Field failures are difficult to reproduce for debugging in-house. This paper applies a BugRedux technique to capture the essential execution data and to reproduce the failures. It then applies F3, a technique to conduct fault localization of the reproduced failures.
The fault localization approach is developed by optimizing four existing spectrum-based fault localization (SBFL) techniques. Results show that aggressive filtering, using profile information, and grouping relevant entities vastly improve the performance of the SBFL techniques. The similarity of the failing executions justifies the proposed approach. The synthesized programs are sufficient to achieve fault localization. The effectiveness of the SBFL techniques is enhanced. Time and space overheads are acceptable. Thus, the paper is of great importance to the debugging of field failures.
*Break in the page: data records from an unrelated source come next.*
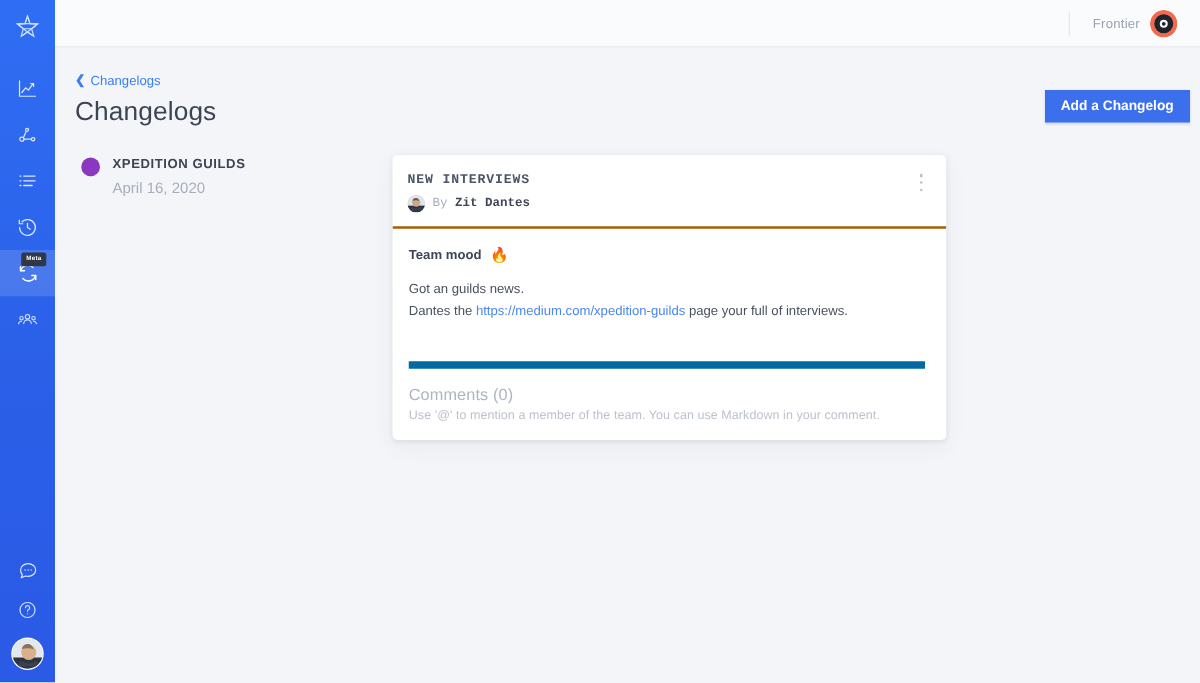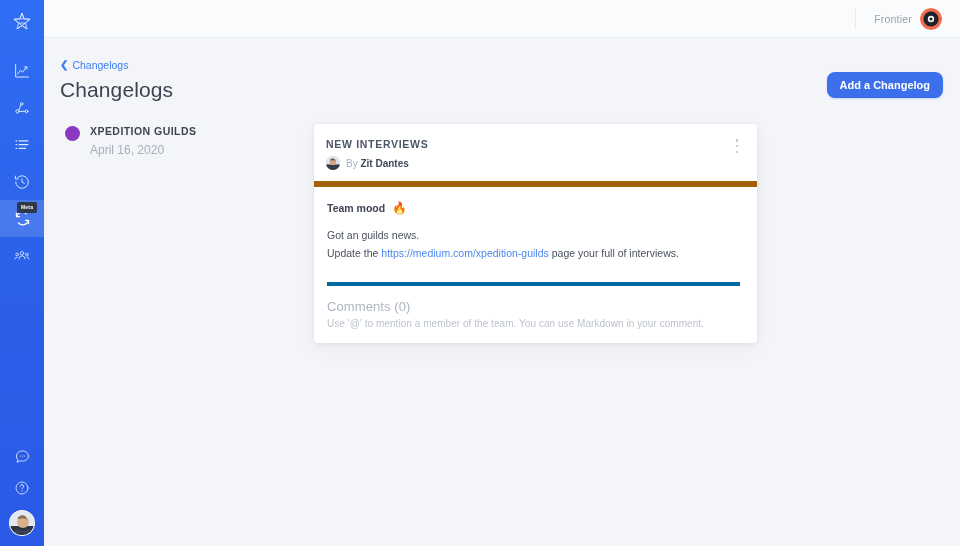"Add a Changelog" .add-btn { border-radius: 8px -> 0; right: 17px -> 8px }
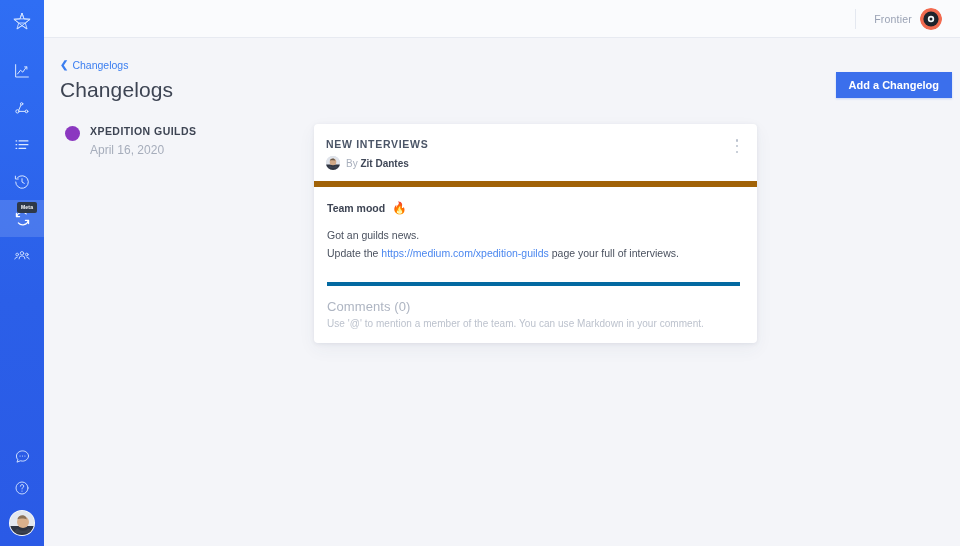"NEW INTERVIEWS" .card-head { border-bottom: 6px solid #a16207 -> 2px solid #a16207; font-family: none -> Liberation Mono, monospace }
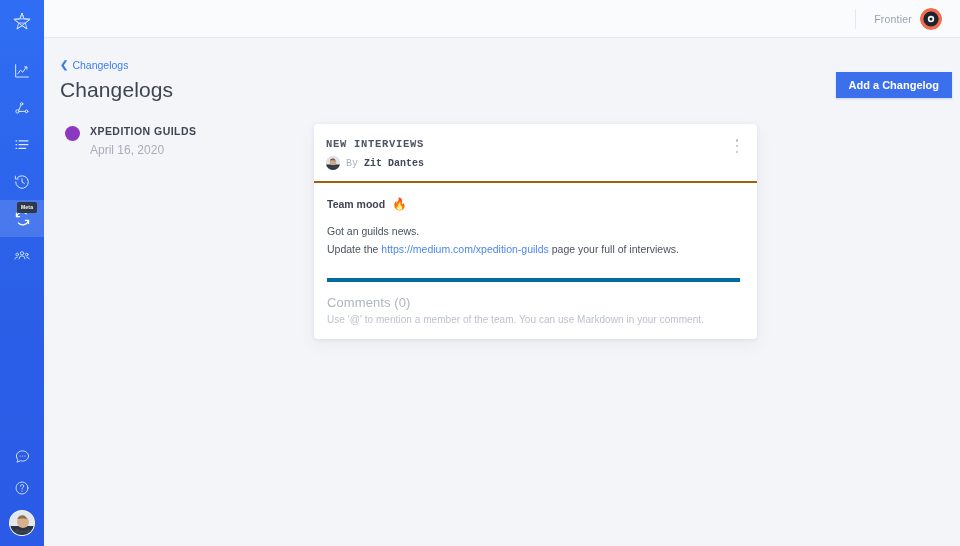"Update the" span { text: Update -> Dantes }
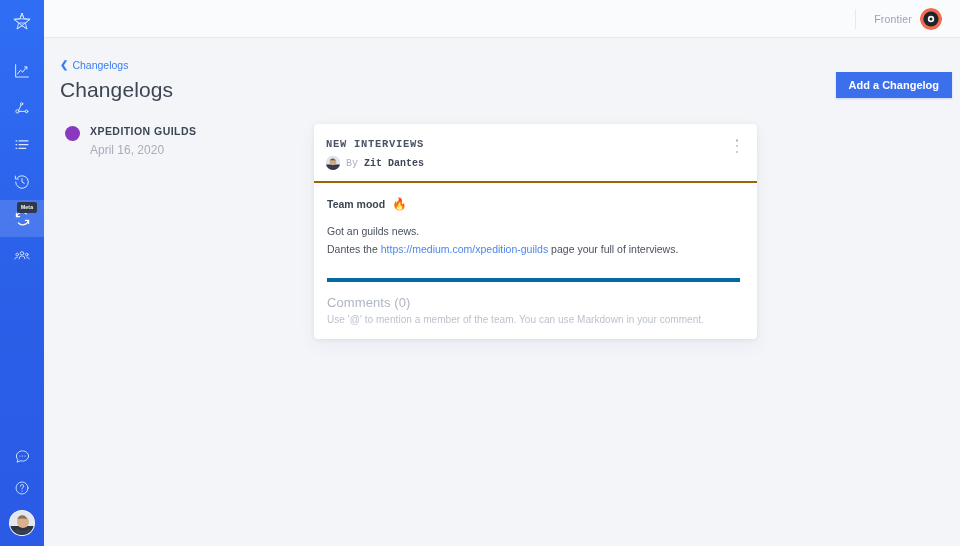"Comments (0)" .comments-title { border-top: 4px solid #0369a1 -> 6px solid #0369a1; margin: 21px 0 0 0 -> 32px 0 0 0 }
As to the choice of SBFL techniques, the authors selected Ochiai and observation-based model (OBM) for study because of historical interest, and selected Naish1 and Naish2 because they are “optimal.” Please note, however, that the risk evaluation formulas in SBFL form a partially ordered set. Yoo et al. [1] proved mathematically that no formula can be more effective than all the other formulas. The so-called optimal techniques are only local maxima. In particular, Xie et al. [2] proved that Naish1 and Naish2 have exactly the same effectiveness. Furthermore, Xie et al. [2,3] identified ten maximal formulas in five distinct groups such that the formulas in any two groups cannot be compared in effectiveness. It would be interesting if the authors could further optimize a couple of these maximal formulas to better illustrate the advantages of their approach.